Al recordar las viles expresiones en los rostros de sus parientes antes, un profundo sentimiento de crisis surgió en el interior de ambos hermanos.
Esto era solo una crisis dentro de su propia familia, solo un grupo de parientes pobres que intentaban aprovecharse de una viuda y sus hijos.
Y, sin embargo, habían sido incapaces de resistirse siquiera a algo tan pequeño.
Por no hablar de los innumerables ojos de fuera, ahora fijos en la Mansión del Erudito Campeón.
El Erudito Campeón Marcial estaba muerto, y la Mansión del Campeón Marcial era un trozo de carne muy jugoso.
Cualquiera podía darle un mordisco.
Y no podían hacer más que mirar con impotencia.
Incluso cuando su propia madre estaba rodeada de parientes, tuvieron que depender del poderío marcial de Li Chang’an para intimidarlos.
Esto obligó a los dos hermanos, que habían sido algo cínicos y despreocupados, a madurar rápidamente.
Cao Tianlong y Cao Dilong se miraron, ya decididos.
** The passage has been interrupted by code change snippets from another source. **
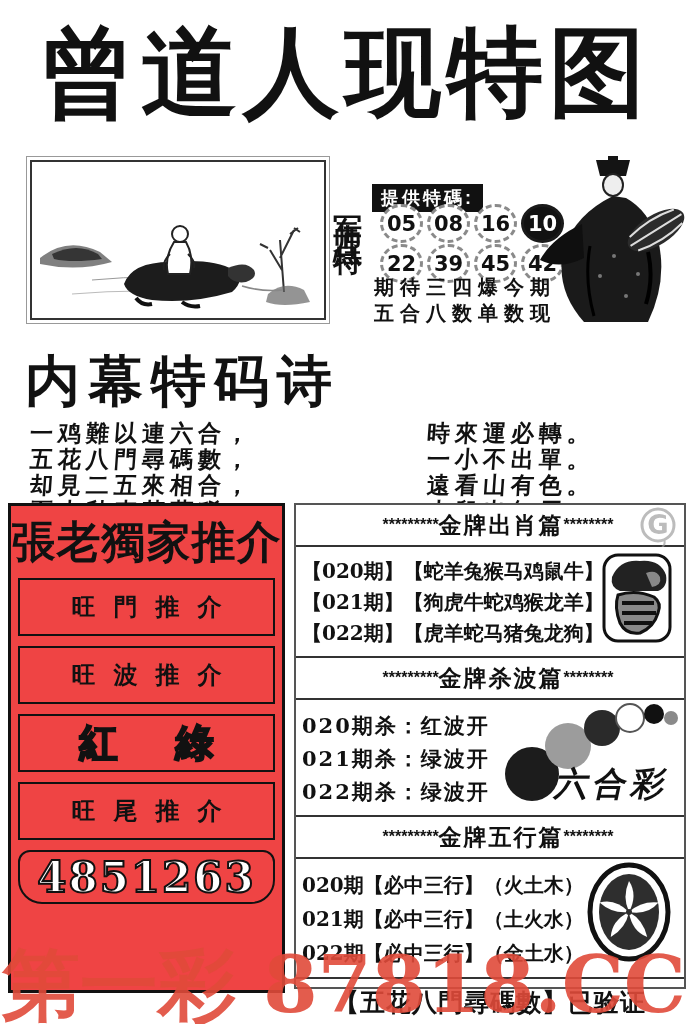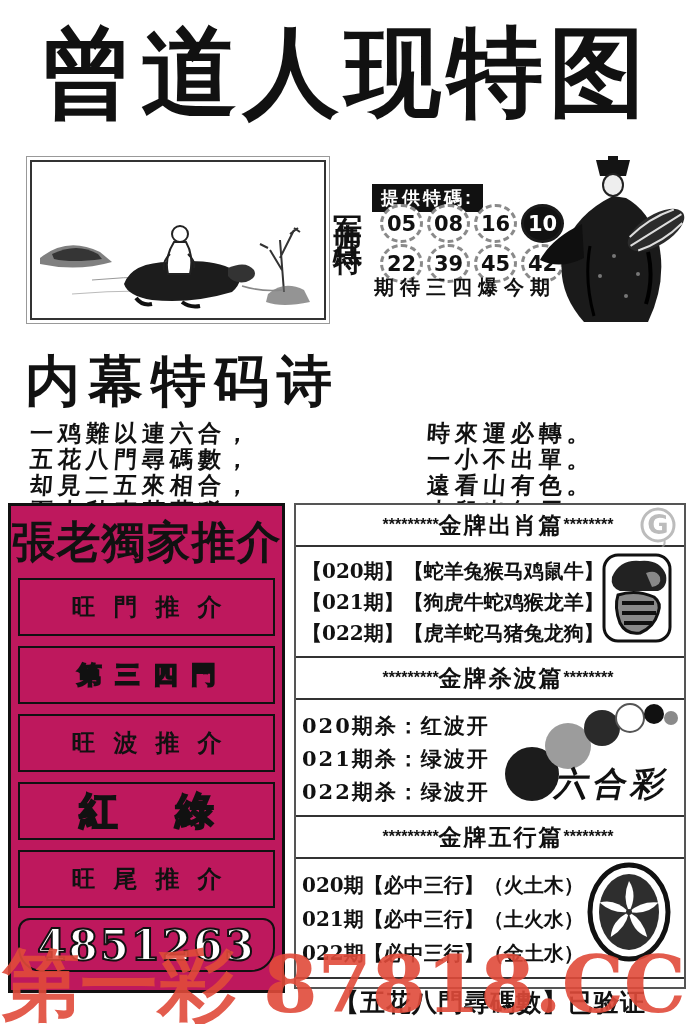"五合八数单数现" div.slogan { html: none -> <div>五合八数单数现</div> }
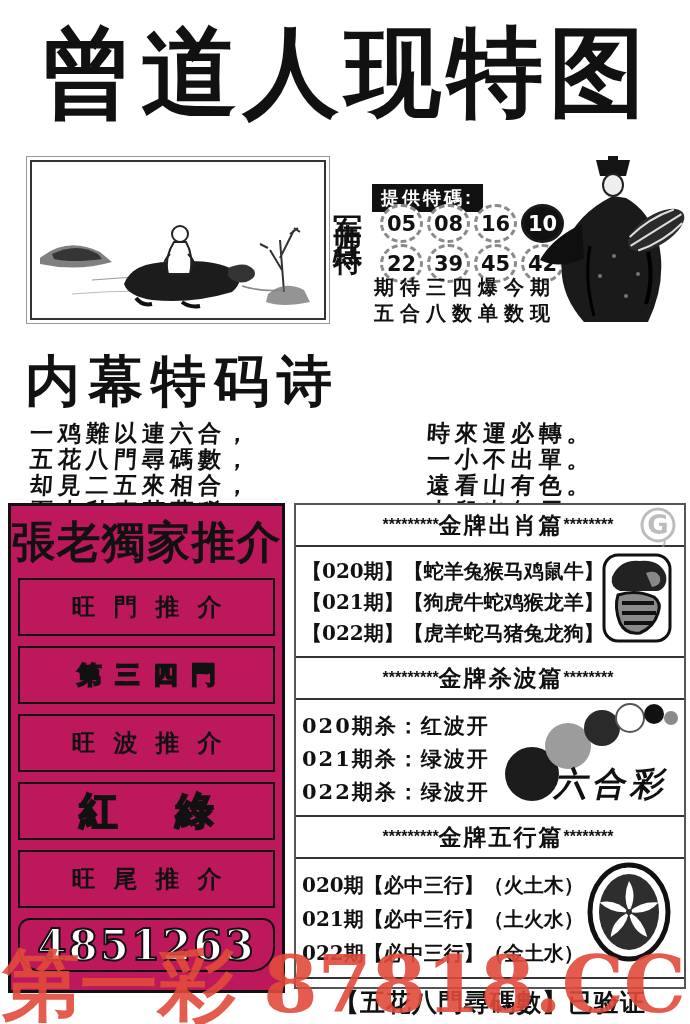"張老獨家推介" .left-col { background: #be185d -> #ef4444 }
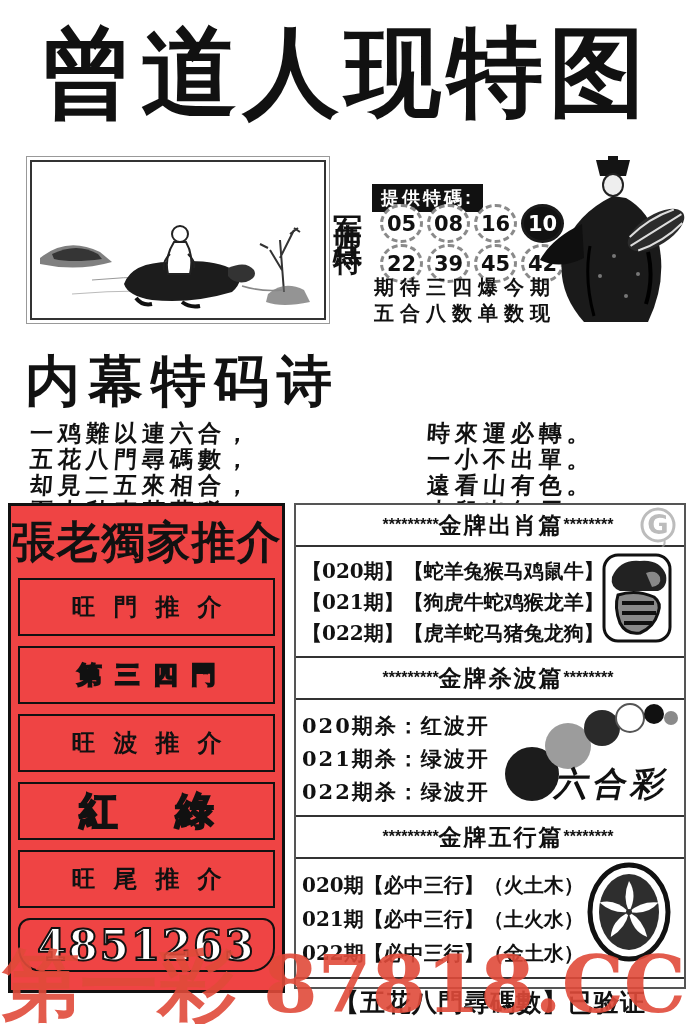"第三四門" div.left-item { html: <div>第三四門</div> -> none }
Se levantaron juntos y se inclinaron ante Li Chang’an. —Hermano Chang’an, nuestro padre siempre nos dijo que fuéramos pacientes y aprendiéramos artes marciales. Decía que solo dominándolas podríamos mantenernos firmes y protegerlo todo.
—Pero entonces no pudimos soportar las dificultades y estábamos demasiado centrados en jugar. Nuestro padre puso cuerpo y alma en entrenarnos, pero al final, no tenemos nada que mostrar…
—Ahora que nuestro padre ha muerto, por fin nos damos cuenta de lo sangriento y cruel que es este mundo en realidad, ¡lleno de tigres, leopardos y lobos letales!
—Así que… queremos aprender artes marciales contigo. ¡Esperamos que puedas ayudar a tus hermanos!
Mientras decían esto, ambos hermanos se sonrojaron.
Después de todo, ya tenían quince o dieciséis años. Pedirle a un niño mucho más joven que ellos que fuera su maestro requería una gran dosis de valor para dejar a un lado su orgullo.
Pero sus voces eran firmes y estaban llenas de una determinación inquebrantable.
Mirando a los dos jóvenes que tenía ante él, Li Chang’an asintió. —Por supuesto. Mientras ustedes dos estén dispuestos a aprender, naturalmente les enseñaré todo lo que sé sin guardarme nada.